La transition écologique crée de nouveaux défis pour les forces de l'ordre :

  • Catastrophes naturelles : augmentation des événements extrêmes (inondations, tempêtes, incendies de forêt). Les services de sécurité civile (SDIS, DGSCGC) sont en 1ère ligne.
  • Infractions environnementales : trafic de déchets, pollution, atteintes à la faune — domaine de l'OFB et de l'OCLAESP
  • Conflits d'usage : ZAD, manifestations écologistes, blocages de routes
  • Sécheresses et tensions sur l'eau : nouvelles sources de conflits (agriculteurs vs écologistes)

A retenir

Accord de Paris 2015 : +1,5°C max. Neutralité carbone France 2050. Loi Climat 2021. OFB = police de l'environnement.
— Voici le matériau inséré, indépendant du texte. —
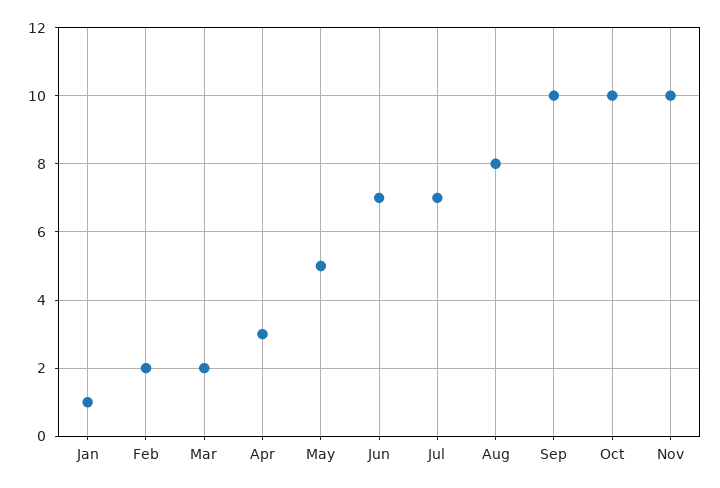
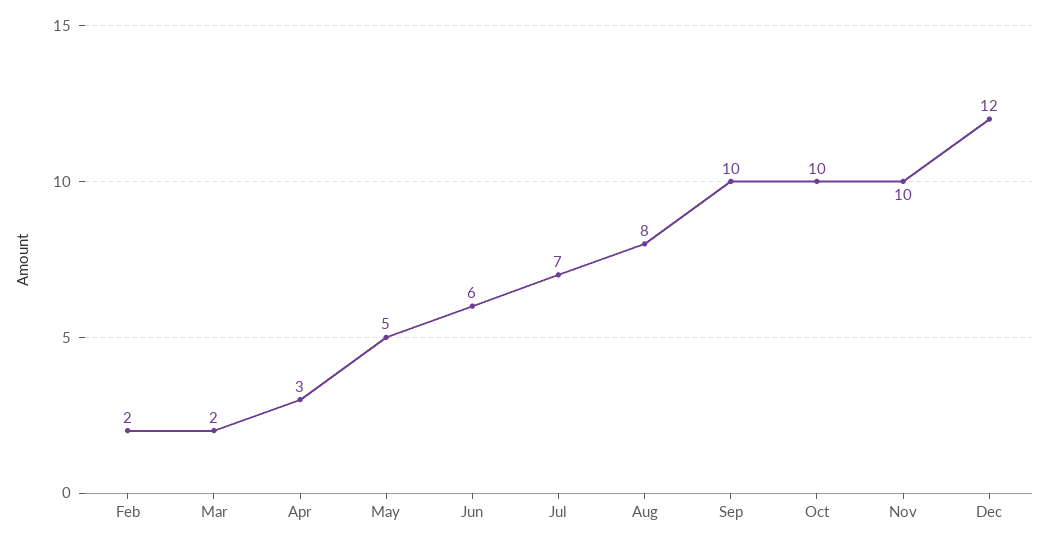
Jan: 1 -> none
Jun: 7 -> 6
Dec: none -> 12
Les aléas climatiques augmentent la charge des forces de sécurité civile. La "criminalité environnementale" est un phénomène croissant, classé par Europol parmi les 5 premières menaces criminelles en Europe.

Le retour du Covid et les enseignements

La pandémie de Covid-19 (mars 2020 — fin des mesures majeures mi-2022) a constitué une crise inédite pour les forces de l'ordre. Missions : faire respecter le confinement (attestations de déplacement), contrôler le couvre-feu, gérer les rassemblements interdits, appuyer le système de santé. Plus de 21 millions d'amendes dressées pendant les confinements. Enseignements : importance de la communication claire, légitimité des mesures, gestion des contrôles dans un contexte d'état d'urgence sanitaire.

La gestion de crise

Le dispositif ORSEC (Organisation de la réponse de sécurité civile) est le cadre de coordination des acteurs en cas de crise. Il mobilise les préfets, les services de l'État, les collectivités, les opérateurs. Les COD (centres opérationnels départementaux) et le COGIC (Centre opérationnel de gestion interministérielle des crises) au MI coordonnent les opérations. Le plan ORSAN coordonne la réponse sanitaire.

L'état d'urgence sanitaire

Créé par la loi du 23 mars 2020, ce régime spécifique permet au Premier ministre de prendre des mesures restrictives (confinement, interdiction de rassemblements, fermeture d'établissements) par décret, sous contrôle du Parlement (qui doit autoriser les prorogations au-delà de 1 mois). Le Conseil d'État a exercé un contrôle de proportionnalité sur les mesures : certaines ont été annulées (interdiction de promenades en dehors d'un rayon d'1 km jugée disproportionnée en certaines zones).

A retenir

Covid 2020 : état d'urgence sanitaire (loi 23 mars 2020), 4 confinements, 21M+ amendes, état d'urgence sanitaire = mesures par décret sous contrôle parlementaire. ORSEC = cadre de gestion des crises. Enseignements : besoin de communication, de cohérence juridique, de coordination interministérielle. La police a joué un rôle central dans l'application des mesures de police administrative.